And the Door Opened 2019 - to date
‘And the Door Opened,’ is a collection of pots, made in partnership with women@thewell, (w@tw,) a women-only service, based in Kings Cross, that provides support to women in prostitution and also those at risk. The pots illustrate the lives of the women they work with, based on accounts provided by the women themselves. w@tw also provides support to women wishing to exit the sex trade and helps them to overcome the barriers they encounter. The pots in this group represent accounts of both exited survivors and those still involved in prostitution.

Street Exit, 2019
‘Street Exit,’ represents an account from a street homeless young woman being pimped by a man she thought of as a ‘boyfriend,’ in return for a place to sleep. The pot shows a woman begging on the tube, sleeping in the station and on a bus and, finally, in a hostel sitting at table with a cup of tea contemplating the difficult process ahead.

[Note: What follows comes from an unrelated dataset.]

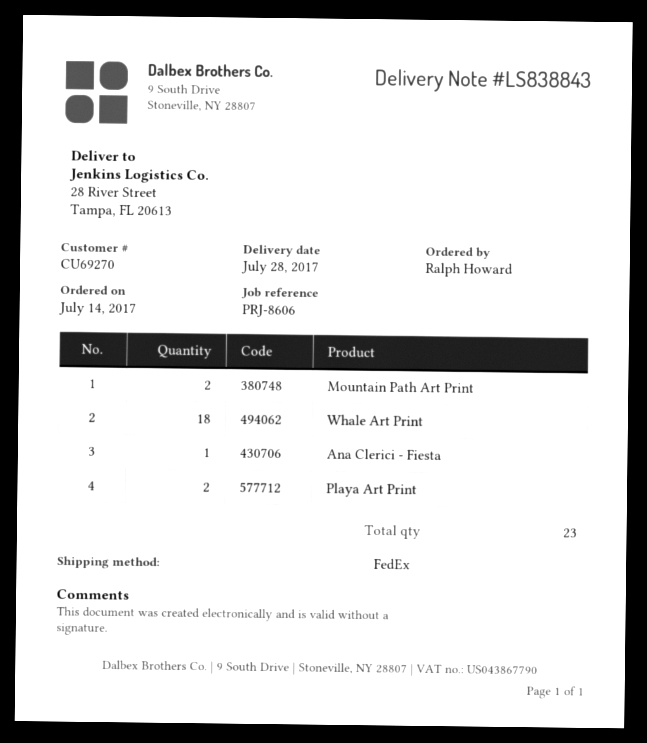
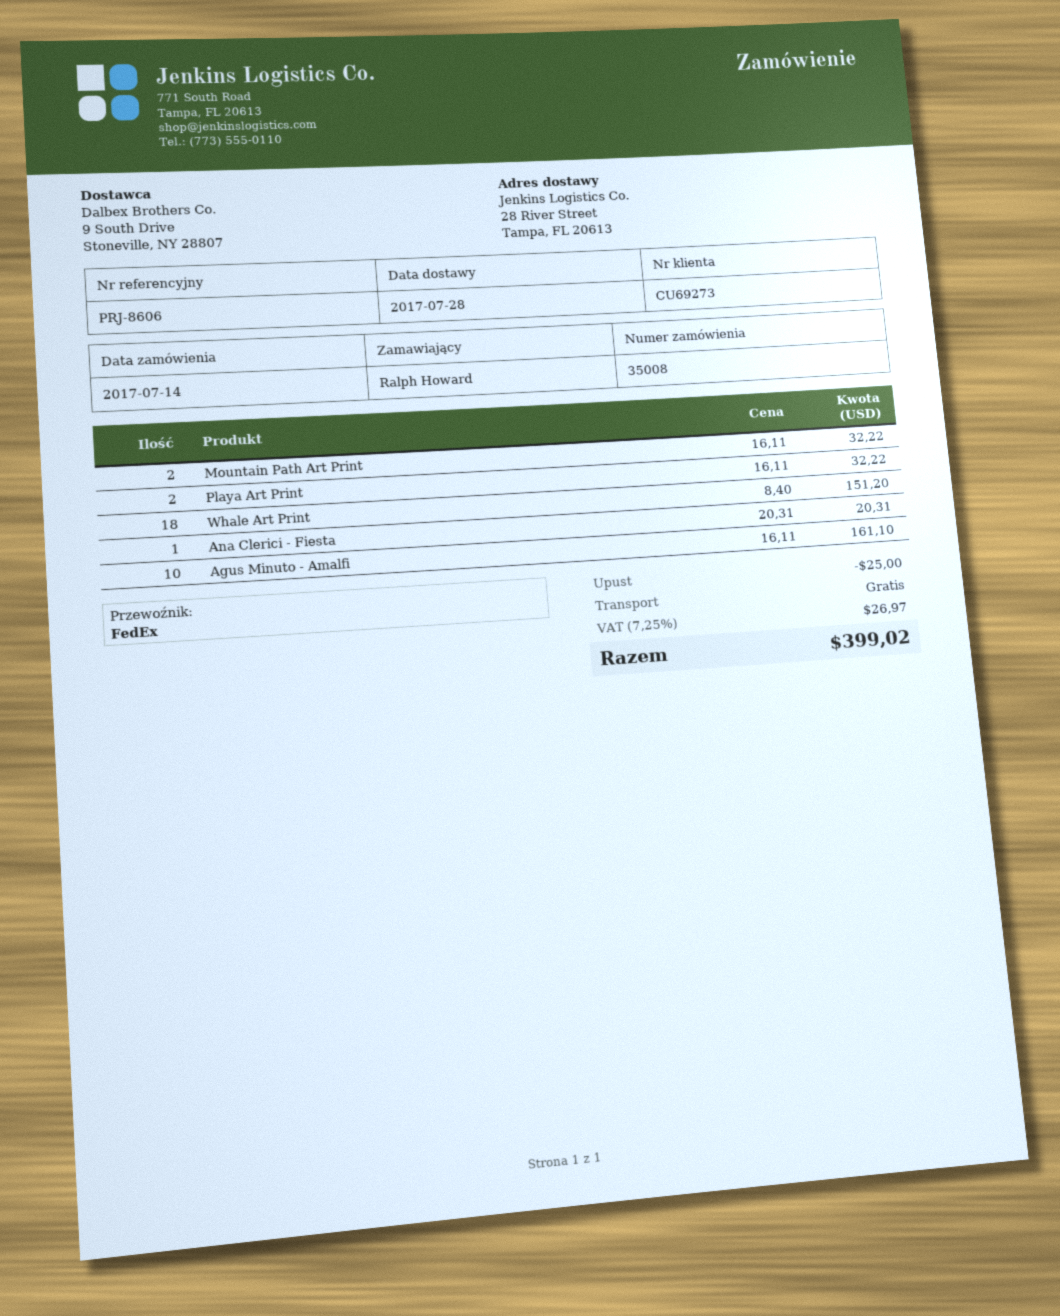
customer number: CU69270 -> CU69273
Agus Minuto - Amalfi: none -> 10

I'm not the Criminal, 2019
In its unbroken state, this pot was called 'The Invisible Man,' a reference to the men who pay for sex. The shattered and rebuilt version depicts, inside the pot, the March Against the Sex Trade led by Fiona Broadfoot, a sex trade survivor and campaigner for the abolition of the sex trade.
February Dark and Cold, 2020
w@tw first meet ‘Gemma,’ aged fifteen, being sold for sex on the London streets. At her request, they help her return to her family ‘in a Northern town,’ There is clearly sexual abuse and/or exploitation involved there so she returns to London, street homeless again. She contacts w@tw for second time, when released from prison. She now has numerous interlocking problems that threaten her future. This still very young woman’s survival and exit remains a work in progress.
Survivors and Fighters, 2021
Unbroken, this pot was called, ‘Ten Thousand Men,’ The outside of the pot depicts them as repulsive grotesques on the sex trade merry-go-round. The smashed version, rebuilt with gaps framed in gold, shows, on the inside, the women who survive and campaign for sex trade abolition and improved exiting support.
Women@theWell, 2019
‘women@thewell.’ shows a young woman who describes herself as 'destitute, dirty and down,’ until she met w@tw where she gets clean clothes, a hot meal and has a 'named worker.' Here she was treated as fully human, perhaps for the first time in her young adult life. The gaps are small in this pot, her past is shut away for now but still revisits her through the cracks causing flashbacks and repeat trauma.